Question du public :
Le film a suggéré la présence des victimes. Comment est-ce que le jeune pourrait réparer
ce qu’il a fait ? Qu’en est-il en Suisse de ce qu’on appelle la justice restauratrice ?
Olivier BOILLAT :
On aborde la médiation : on va adresser le dossier à un médiateur qui va convoquer
l’auteur et la victime mais ça reste au bon vouloir de l’auteur et de la victime. C’est un
travail qui peut être remarquable : le médiateur prend du temps avec les deux.
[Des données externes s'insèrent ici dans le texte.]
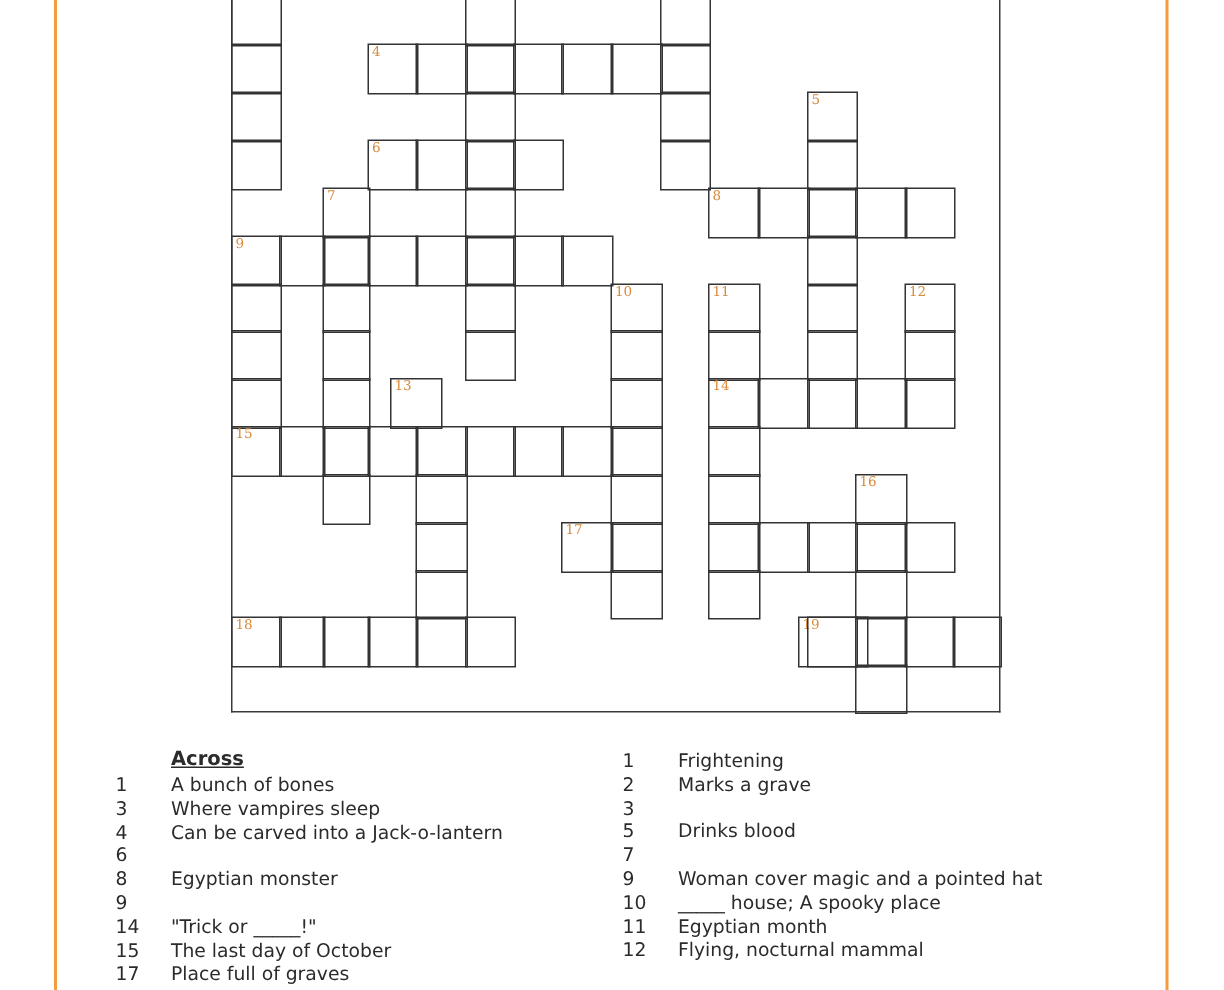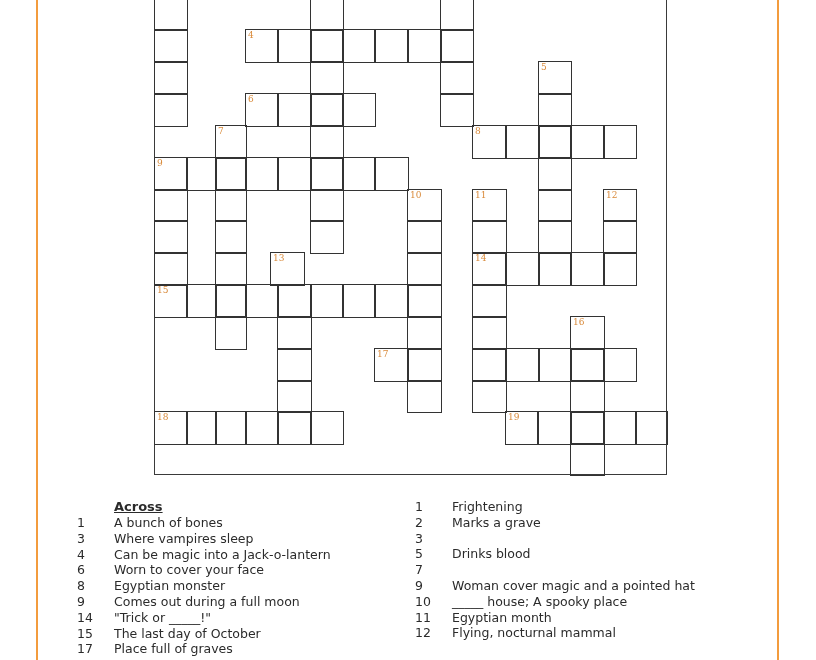"13" div.cell { left: 270px -> 260px }
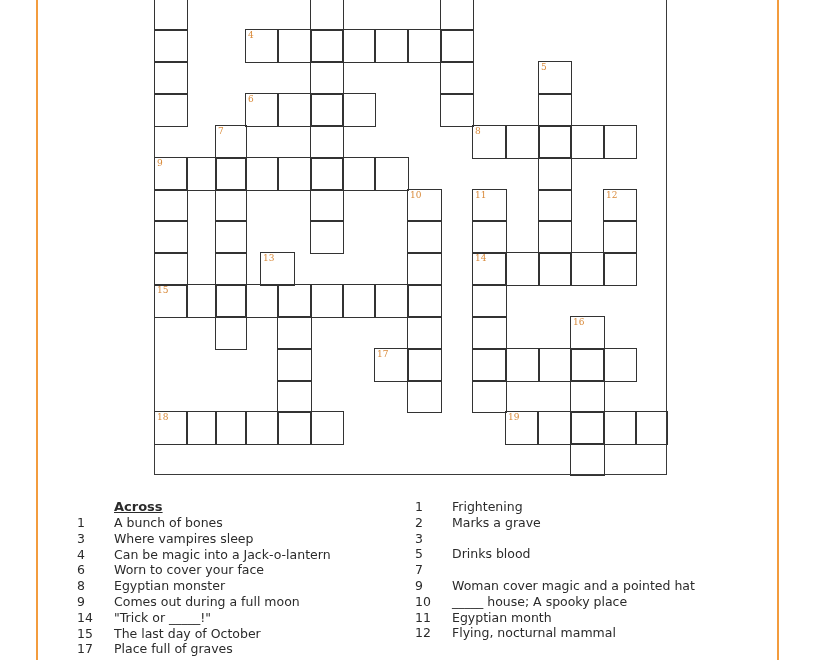"19" div.cell { left: 505px -> 532px; width: 33px -> 47px }
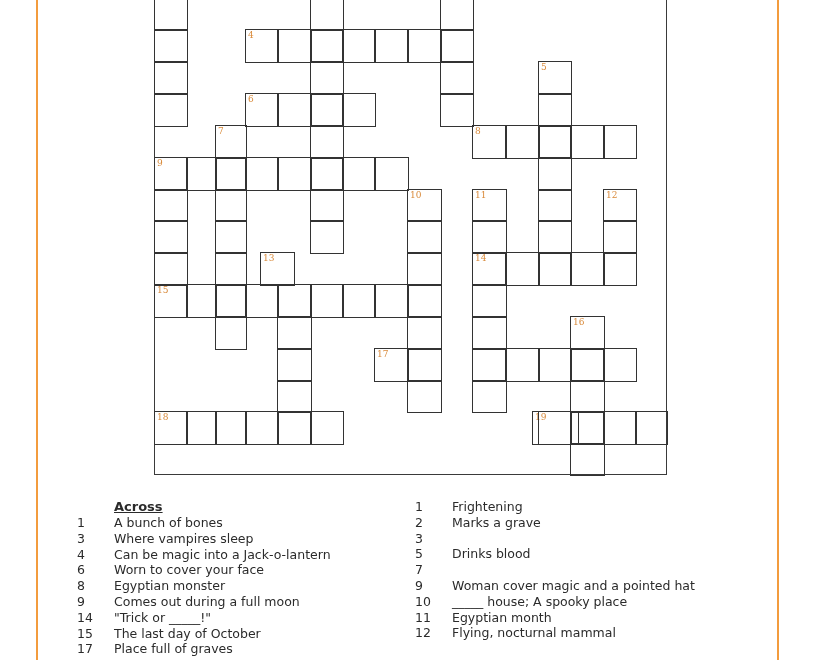"Can be magic into a" span.clue-text { text: magic -> carved }
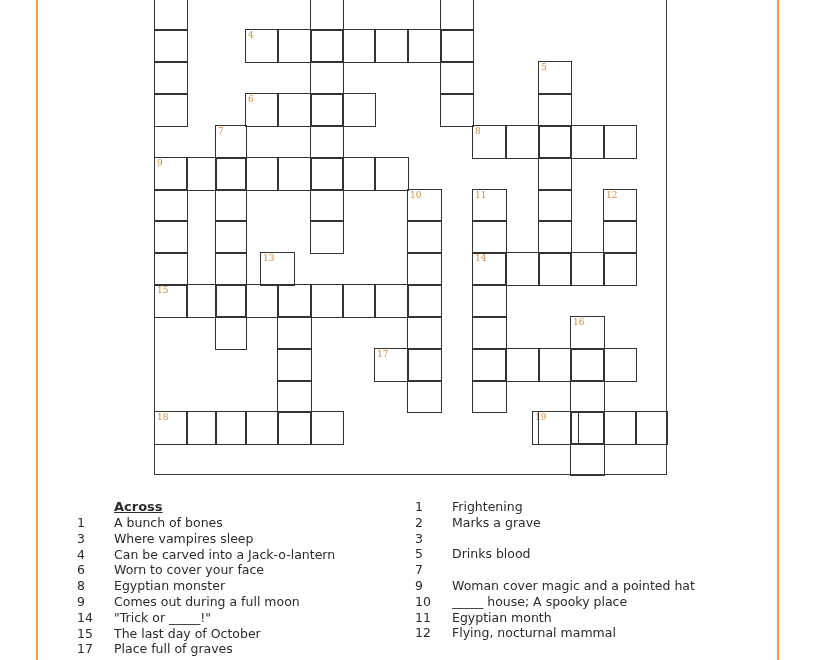"Worn to cover your face" span.clue-text { html: <span>Worn to cover your face</span> -> none }
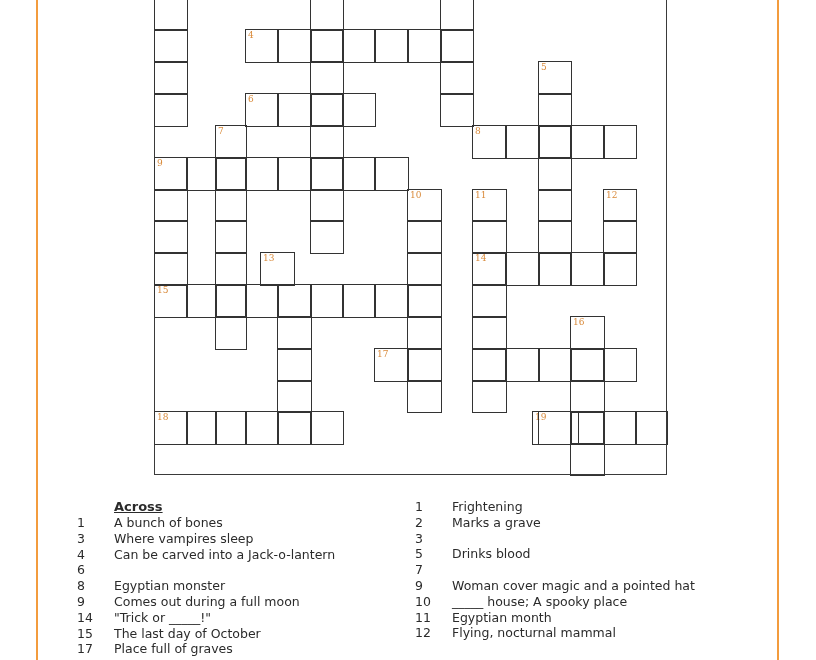"Comes out during a full" span.clue-text { html: <span>Comes out during a full moon</span> -> none }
Ça peut
aboutir à un travail de l’auteur envers la victime. C’est une très belle chose qu’on
n’utilise encore peu à Genève car on se dessaisit du dossier. Et cette procédure pose
problème car on ne peut pas mettre d’aide éducative si on se dessaisit du dossier. Mais
c’est un très bel outil !
Catherine FIANKAN-BOKONGA :
C’est un film formidable, qu’est-ce que vous avez sur le feu maintenant ?
Marcia ROMANO :
Un film sur Louis-Ferdinand Celine est sorti il n’y a pas très longtemps. Et L’Histoire de
l’amour.
Denis PINEAU-VALENCIENNE :
Five avec Pierre Niney. Un film de Louis Bedos et un film avec Catherine Deneuve avec
une confrontation entre deux mondes.